Algérie : les salafistes repartent en guerre contre l’alcool
Les islamistes reviennent cette semaine ! Redoutables opportunistes politiques, les salafistes algériens se sont saisis de quelques incidents déclenchés ces derniers temps autour de débits de boissons alcoolisées à Alger pour se remettre en selle et dégainer l’arme de l’inquisition.
Deux figures de proue de ce courant islamiste, le fameux Hachemi Sahnouni et son acolyte Abdelfatah Zeraoui Hamadache, n’ont rien trouvé de mieux que de pondre une énième fatwa appelant les jeunes Algérois des quartiers populaires à mener une croisade contre les bars et les magasins de vente de boissons alcoolisées. « Nous soutenons et encourageons les comités de quartiers à initier davantage de pétitions et de plate-forme de revendications pour être adressées aux autorités concernées dans le but d’exiger la fermeture définitive des magasins de boissons alcoolisées, considérées comme illicites dans la religion de notre Prophète », écrivent-ils dans leur appel rendu public mardi dernier. Moralisateurs à souhait, les deux dirigeants de l’ex-FIS justifient leur levée de boucliers qui est un appel à la fitna qui ne dit pas son nom, par les conséquences de la consommation de l’alcool sur la santé et la moralité de la jeunesse algérienne. « Ils (vendeurs d’alcools) ont corrompu notre jeunesse, détruit ses principes et ses valeurs islamiques », vitupèrent les deux gourous se présentant comme les pères d’une initiative qu’ils ont pompeusement baptisé « les enfants de l’éveil des mosquées d’Algérie ». Pour conférer du crédit à leur initiative, nos chevaliers de la morale se sont recouverts de l’habit de défenseurs de la santé et de l’ordre publics. « Le nombre de crimes ne cesse d’augmenter, les bagarres sont de plus nombreuses entre consommateurs d’alcools et habitants honnêtes des quartiers (…) En hausse, le nombre des personnes atteintes de diabète trouve son origine dans la prolifération des magasins de vente de vins et liqueurs », assènent-ils.
Ces défenseurs d’un ordre moral révolu, feintent d’oublier que les sources de la violence en Algérie sont multiples : le chômage, le mal-vivre, la corruption, l’injustice,… mais aussi leur idéologie rétrograde y sont pour beaucoup.
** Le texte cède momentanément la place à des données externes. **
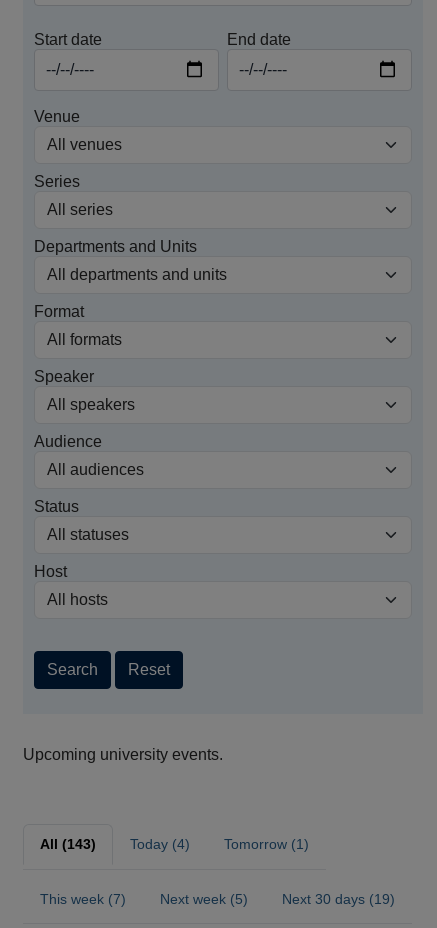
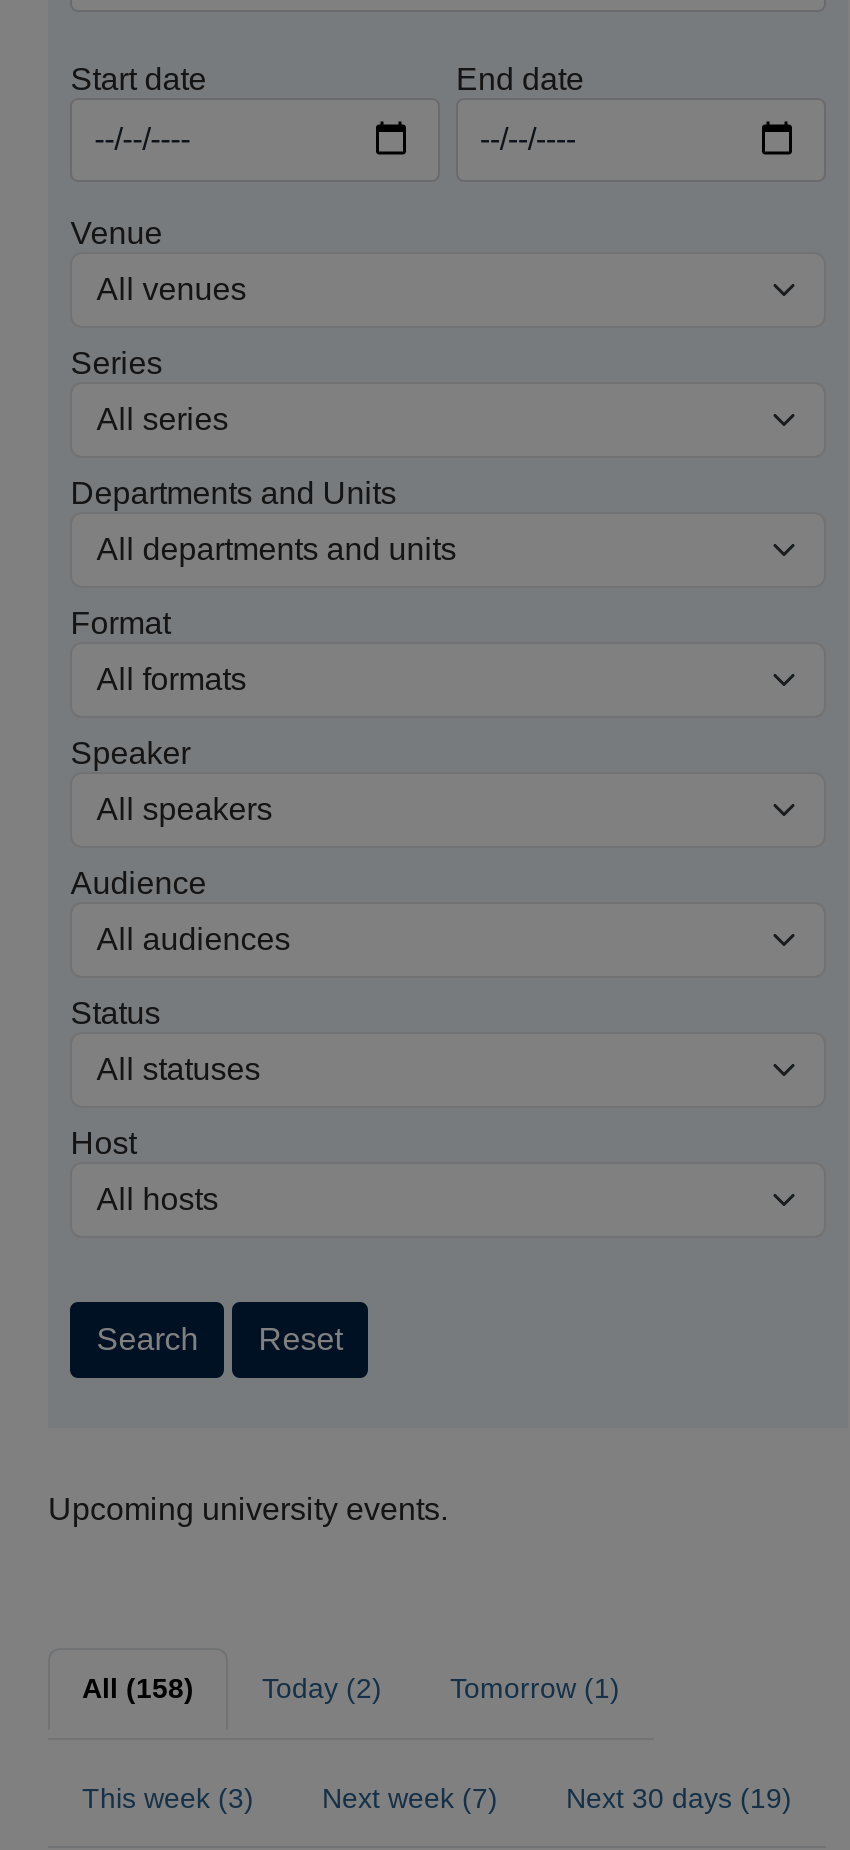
- All (143)
+ All (158)

- Today (4)
+ Today (2)

- This week (7)
+ This week (3)

- Next week (5)
+ Next week (7)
D’aucuns n’hésitent pas à attribuer la responsabilité morale des 200 000 morts commis par les desperados islamistes à ce même Hachemi Sahnouni qui était le prêcheur de l’ex-FIS.
Question: ce brusque réveil des tenants du salafisme est-il provoqué par les seuls incidents de ces dernières semaines entre citoyens de certains habitants de quartiers d’Alger (Belcourt et El Djamila, ex-la madrague) et propriétaires de bars? Non. Et certains sont allés jusqu’à faire un lien entre la sortie des deux prédicateurs islamistes et la dernière sortie publique du premier ministre Ahmed Ouyahia qui, pourtant, traine la réputation d’un anti-islamiste pur et dur. En effet, le 30 septembre dernier, Ouyahia s’est exclamé : « Combien de postes d’emploi peut-on créer dans un bar ? Un, deux, mais combien de cirrhoses, de bagarres on peut trouver dans un bar ? ».
Il n’est pas exclu que les islamistes de tous poils ont vu dans cette digression du premier ministre un encouragement à engager cette bataille d’arrière-garde. Il faut dire que depuis 2006, avec l’accès de religiosité dont est saisi le président Bouteflika au sortir de sa grave maladie, l’Algérie connaît une vague de maccarthisme à rebours qui s’est soldée par la fermeture de plus de 2 000 bars et autres débits de boissons alcoolisés mais aussi de plusieurs églises. Au grand bonheur des conservateurs de tout acabit et au grand dam de l’ordre républicain.
Autre question : n’y-a-t-il pas manipulation dans l’air? N’a-t-on pas allumé le contre-feu islamiste pour détourner l’attention et surtout desserrer l’étau sur un pouvoir menacé de toutes parts ? Fort probable.